There are still reservations on the Genting Hong Kong website for cruises to anywhere from Hong Kong and Singapore. The cruises of Dream Cruises, which are already scheduled, will continue, according to a company representative.
“Living with the virus”
Hong Kong’s difficulties reflect its focus on Asia, where major markets such as China and Hong Kong are still closed and pursuing Covid-Zero strategies. Other cruise operators, such as Carnival and Royal Caribbean Cruises Ltd., are recovering as markets such as the US, America and Europe are now “living with the virus”.
Although Kok Thai was hit in the cruise business, it was only part of his large group, which his father started with a hilltop casino resort now called Resorts World Genting, more than an hour’s drive from Kuala Lumpur. It is the only licensed casino resort in a Muslim-majority country that does not give up gambling.
Kok Tai, who is restrained, and his father have worked to expand and diversify their business outside of Malaysia, making it one of the largest gaming and entertainment conglomerates in the world. Today, Genting also operates casino resorts in the United Kingdom, Singapore and the United States, where the $ 4.3 billion Resorts World Las Vegas resort opened in June.
His father, who was born in China and moved to Malaysia when it was still a British colony, died in 2007 after a short illness. A little less than four years earlier, Kok Tai had already taken the helm of the group.
One question is whether Kok Tai can try to save Genting Hong Kong with the help of other companies in the group. The sister company Genting Malaysia Bhd., Which manages the country’s casino resort, invested in Genting Hong Kong more than two decades ago. It sold its 17% stake for $ 415 million in 2016.

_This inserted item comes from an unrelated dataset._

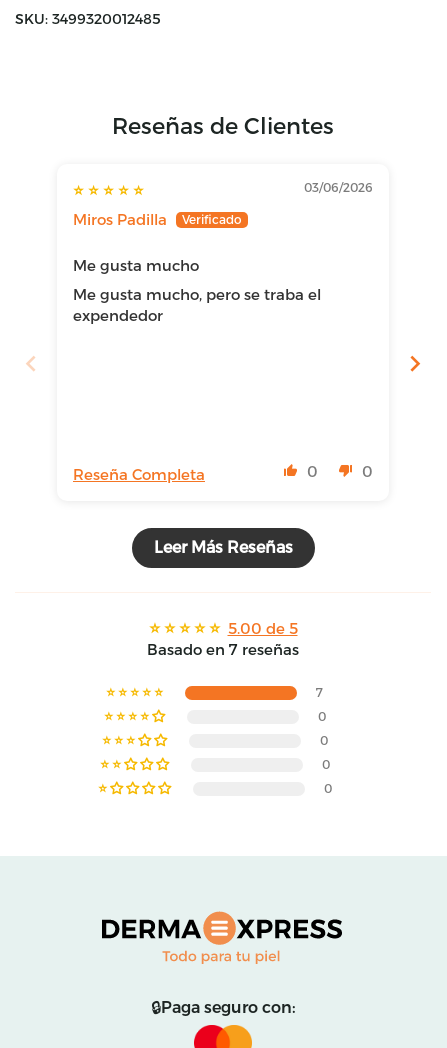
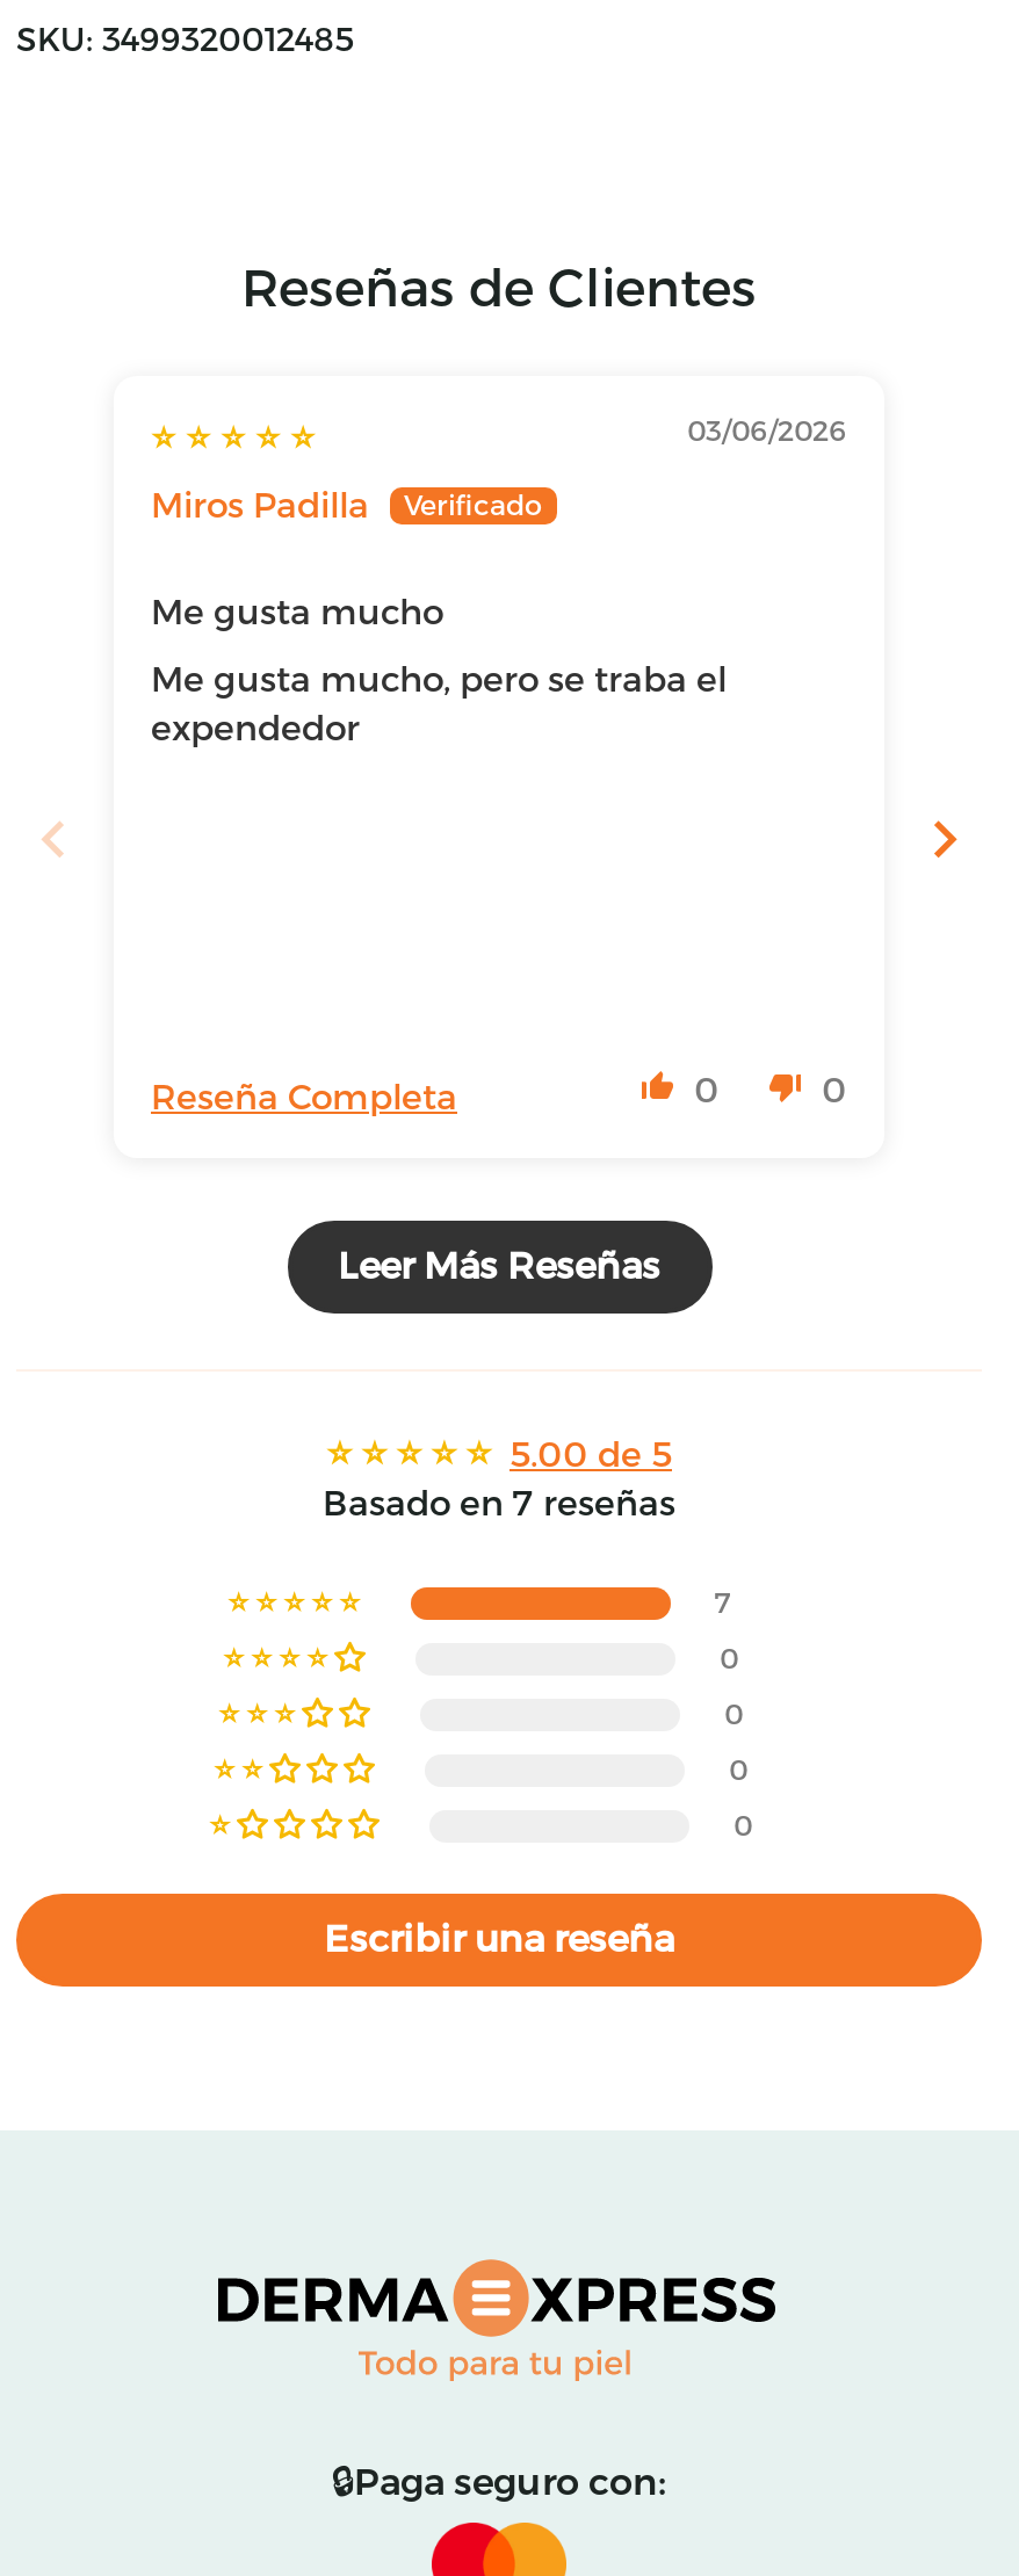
none -> [324,1917,674,1961] Escribir una reseña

However, analysts say Genting Hong Kong’s woes will not thwart Kok Thay’s ambitions for the Genting Group.
Genting Malaysia, which bought the Equanimity superyacht confiscated by the Malaysian government from fugitive financier Joe Lowe for $ 126 million in 2019, is preparing to open a new $ 800 million open-air theme park in the country. Genting Singapore Ltd. is expanding S $ 4.5 billion ($ 3.3 billion) at its Resorts World Sentosa, one of the largest casino resorts in Southeast Asia.

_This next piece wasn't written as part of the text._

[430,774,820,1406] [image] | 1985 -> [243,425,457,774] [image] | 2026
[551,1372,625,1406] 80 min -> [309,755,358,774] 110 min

None of the companies have cross-stakes with Genting Hong Kong, with the exception of Kok Thay, which holds stakes in each.
“Plans to expand other Genting companies should not be negatively affected,” said Samuel Ying Shao Yang, an analyst at Maybank Investment Bank Bhd. in Kuala Lumpur. “Every company’s debt is limited,” he said.
Preventing Hong Kong’s problems can help competitors choose to focus more on the Asian cruise market, said Jaime Katz, senior stock analyst at Morningstar Inc. in Chicago.
But Rick Munariz, an analyst at Motley Fool, said he expects more cruise companies to follow suit.
“Genting Hong Kong will not be the last cruise operator to run out of money,” he said. “Creditors and stakeholders are tired of throwing good money after bad.”